DAMAGES, MEASURE OF.-Loss of Profits.-The damages recoverable for a breach of contract are such as may fairly and reasonably be considered as arising naturally, i.e., according to the usual course of things, from the breach of the contract itself, or such as may be reasonably supposed to have been in the contemplation of both parties at the time they made the contract, as the probable result of the breach of it.
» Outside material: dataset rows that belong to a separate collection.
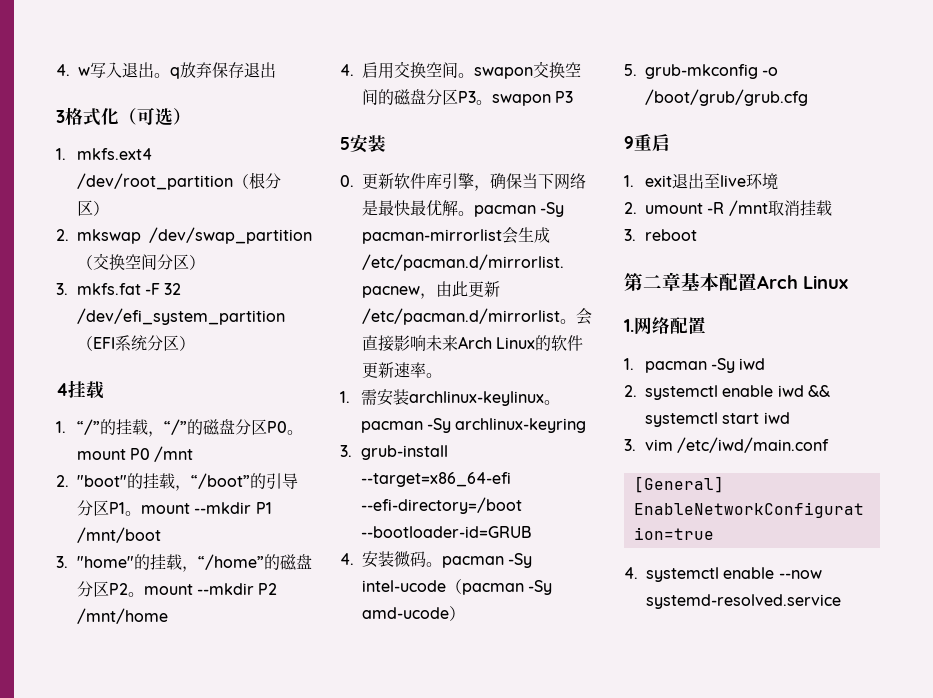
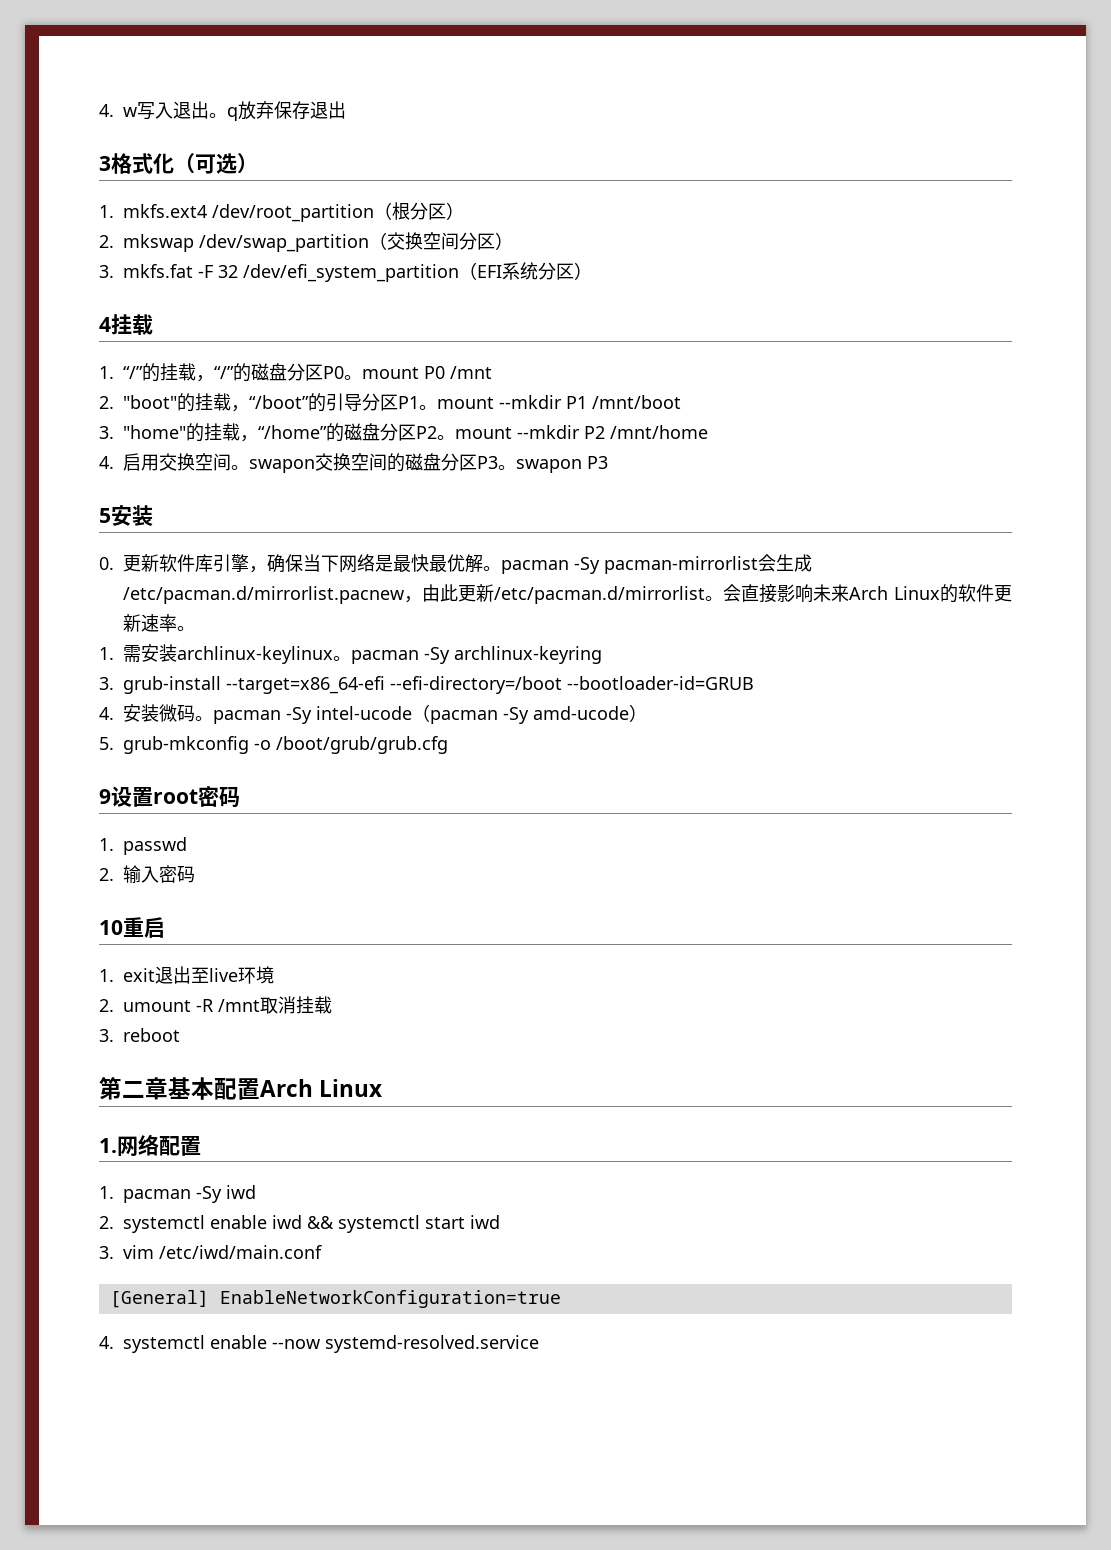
- 9重启
+ 9设置root密码
+ 1. passwd
+ 2.输入密码
+ 10重启

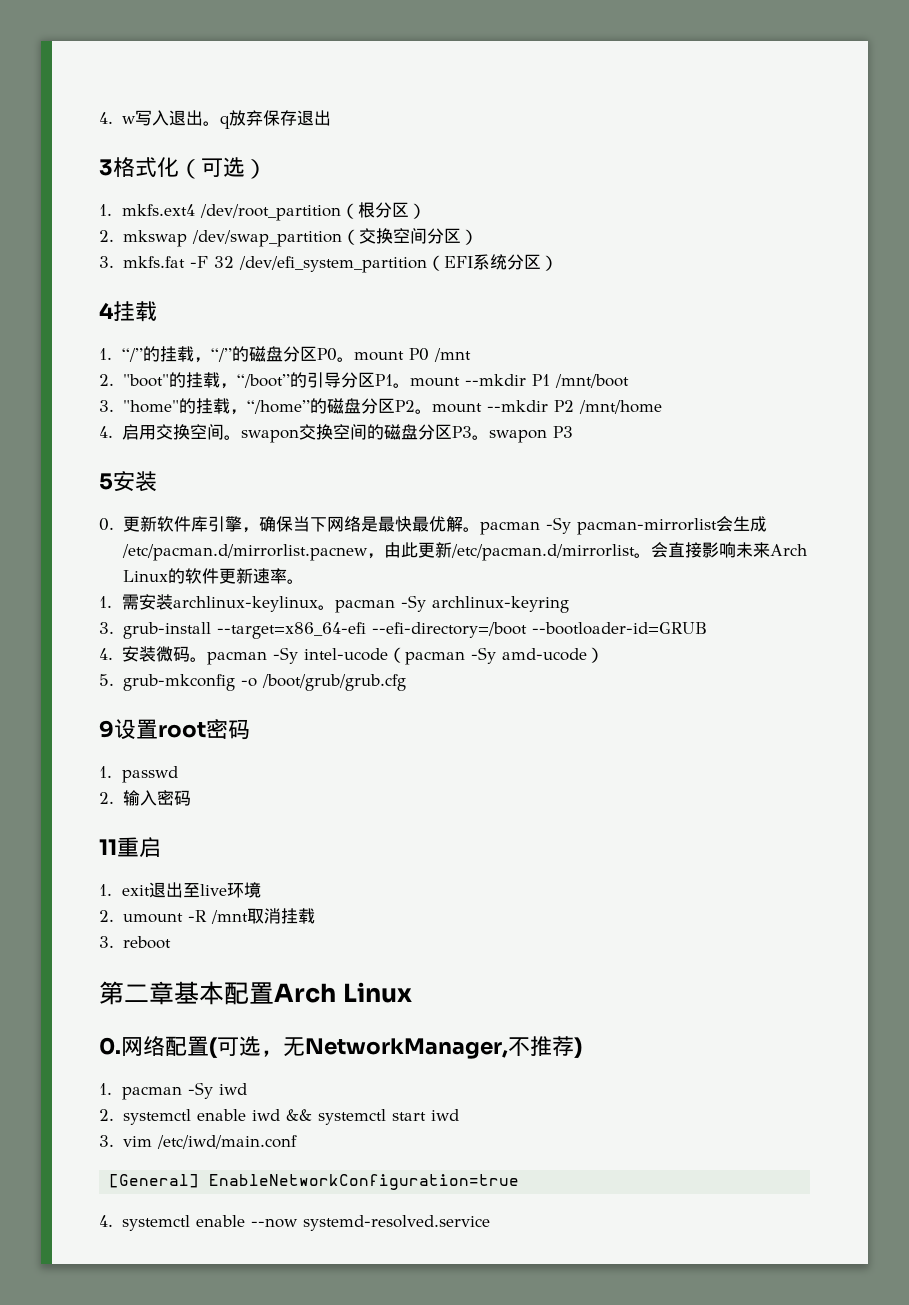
- 10重启
+ 11重启
- 1.网络配置
+ 0.网络配置(可选，无NetworkManager,不推荐)

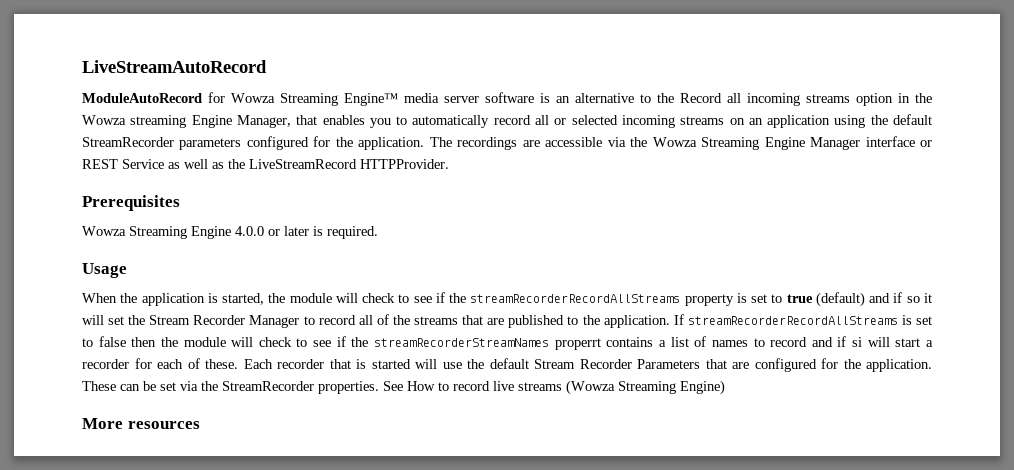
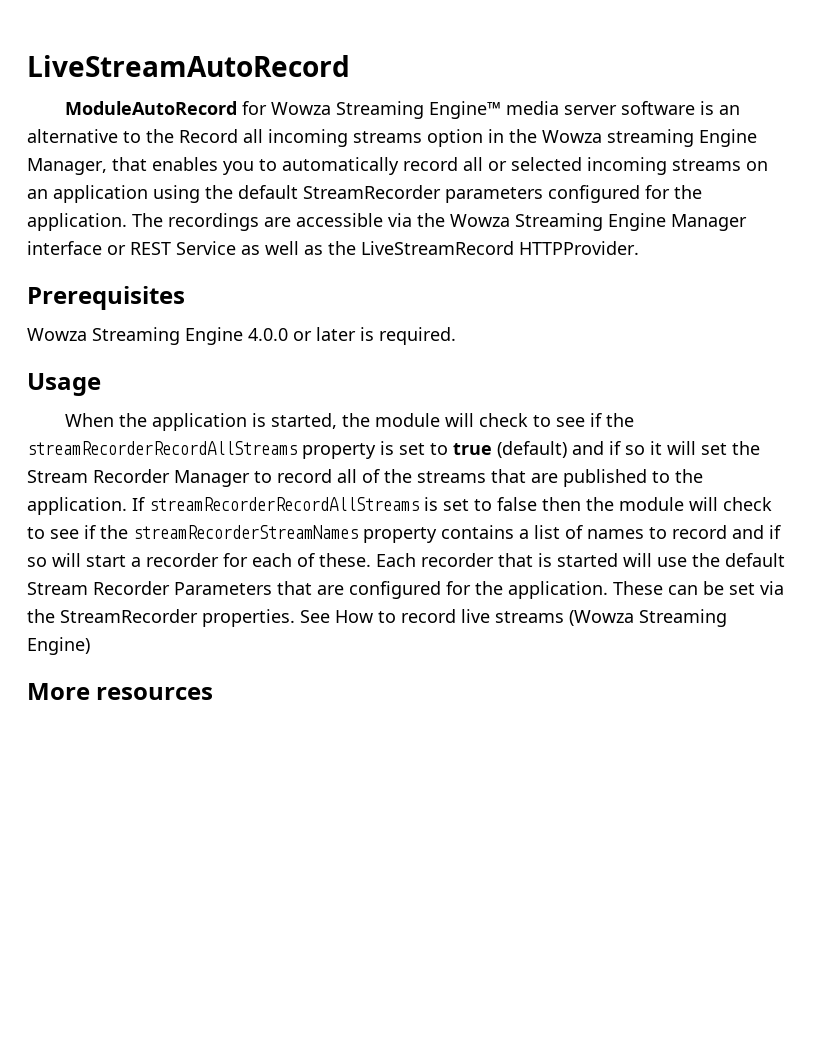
- If streamRecorderRecordAllStreams is set to false then the module will check to see if the streamRecorderStreamNames properrt contains a list of names to record and if si will start a recorder for each of these.
+ If streamRecorderRecordAllStreams is set to false then the module will check to see if the streamRecorderStreamNames property contains a list of names to record and if so will start a recorder for each of these.

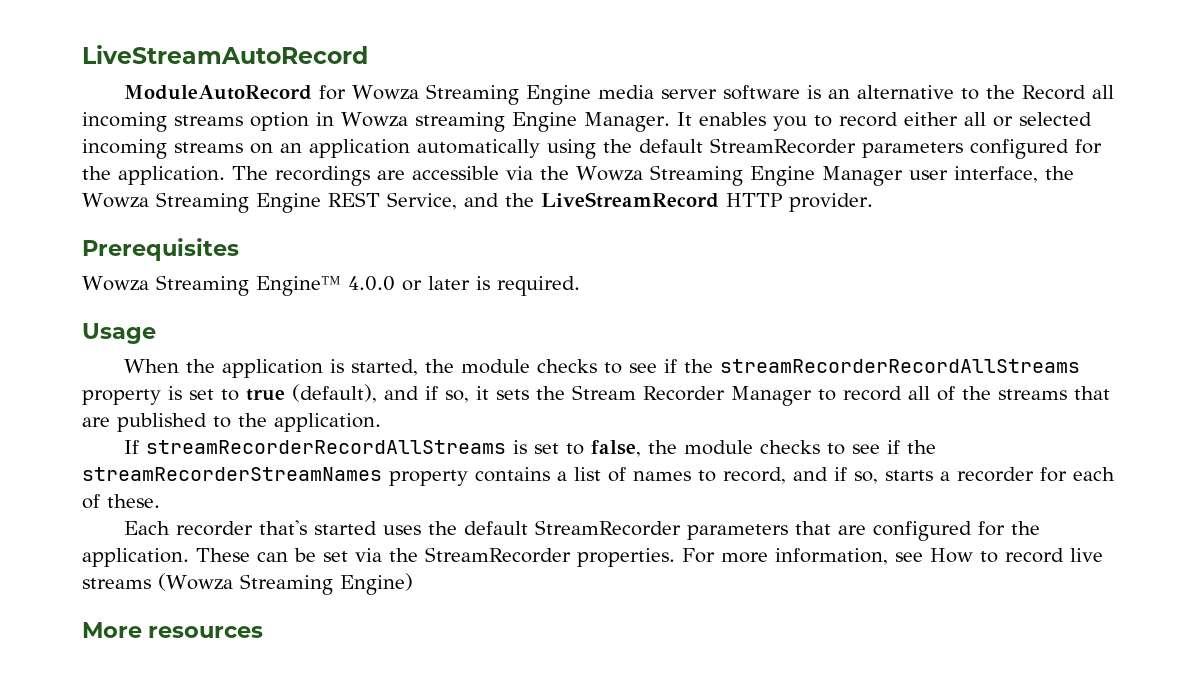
- ModuleAutoRecord for Wowza Streaming Engine™ media server software is an alternative to the Record all incoming streams option in the Wowza streaming Engine Manager, that enables you to automatically record all or selected incoming streams on an application using the default StreamRecorder parameters configured for the application.
+ ModuleAutoRecord for Wowza Streaming Engine media server software is an alternative to the Record all incoming streams option in Wowza streaming Engine Manager. It enables you to record either all or selected incoming streams on an application automatically using the default StreamRecorder parameters configured for the application.
- The recordings are accessible via the Wowza Streaming Engine Manager interface or REST Service as well as the LiveStreamRecord HTTPProvider.
+ The recordings are accessible via the Wowza Streaming Engine Manager user interface, the Wowza Streaming Engine REST Service, and the LiveStreamRecord HTTP provider.
- Wowza Streaming Engine 4.0.0 or later is required.
+ Wowza Streaming Engine™ 4.0.0 or later is required.
- When the application is started, the module will check to see if the streamRecorderRecordAllStreams property is set to true (default) and if so it will set the Stream Recorder Manager to record all of the streams that are published to the application. If streamRecorderRecordAllStreams is set to false then the module will check to see if the streamRecorderStreamNames property contains a list of names to record and if so will start a recorder for each of these. Each recorder that is started will use the default Stream Recorder Parameters that are configured for the application.
+ When the application is started, the module checks to see if the streamRecorderRecordAllStreams property is set to true (default), and if so, it sets the Stream Recorder Manager to record all of the streams that are published to the application.
+ If streamRecorderRecordAllStreams is set to false, the module checks to see if the streamRecorderStreamNames property contains a list of names to record, and if so, starts a recorder for each of these.
+ Each recorder that's started uses the default StreamRecorder parameters that are configured for the application.
- See How to record live streams (Wowza Streaming Engine)
+ For more information, see How to record live streams (Wowza Streaming Engine)

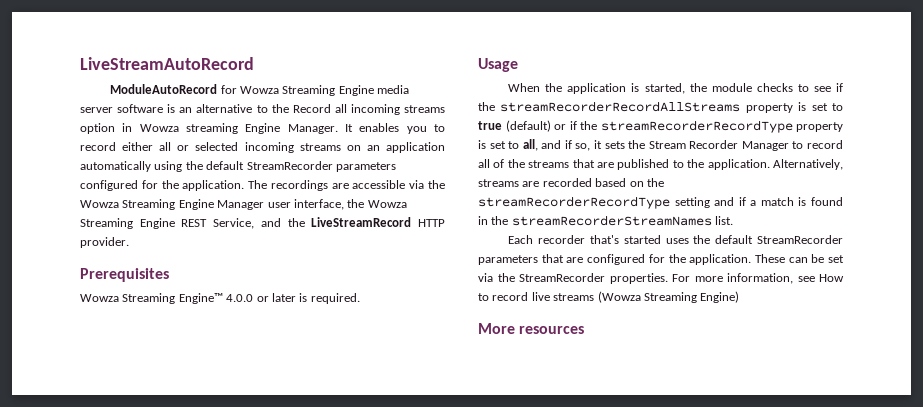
- When the application is started, the module checks to see if the streamRecorderRecordAllStreams property is set to true (default), and if so, it sets the Stream Recorder Manager to record all of the streams that are published to the application.
- If streamRecorderRecordAllStreams is set to false, the module checks to see if the streamRecorderStreamNames property contains a list of names to record, and if so, starts a recorder for each of these.
+ When the application is started, the module checks to see if the streamRecorderRecordAllStreams property is set to true (default) or if the streamRecorderRecordType property is set to all, and if so, it sets the Stream Recorder Manager to record all of the streams that are published to the application. Alternatively, streams are recorded based on the streamRecorderRecordType setting and if a match is found in the streamRecorderStreamNames list.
Where goods were delivered to a railway company to be carried by them for the plaintiff to a station on their line, and in consequence of undue delay they were not delivered for some weeks after the time they ought to have been; and thereupon, the plaintiff, who had ordered the goods for the purpose of making them up into caps, brought his action to recover damages for the loss sustained by reason of his not being able to sell the goods, as the season was passed, and also for the loss of profits which he might otherwise have made by such sale. Held (following the case of Hadley v. Baxendale, 9 Exch. R., 341) that the measure of damages could not be estimated by the amount of profits which the plaintiff might have realised if the goods had been delivered in proper time, but only according to the actual value of the goods at such time of delivery (Wilson v. The Lancashire and Yorkshire Railway Co., 3 Law Tim. Rep., 859).

EXAMINATION QUESTIONS AND ANSWERS.

(EASTER TERM, 1861.)

COMMON LAW.

I-What authority does an agent require to execute a deed for his principal, so as to bind the principal ?

ANS.-In general an agent who is to execute a deed must be appointed by deed for that purpose. In some instances, however, a general agent has been presumed to have such authority (See Roscoe's Evid., 9th ed., p. 120; Com. L. Princ. 44, 45, where the effect of a subsequent acknowledgment by the principal is stated). II. - A factor in this country buys for a merchant abroad. Can the factor be sued in this country? On what principle do the Courts proceed?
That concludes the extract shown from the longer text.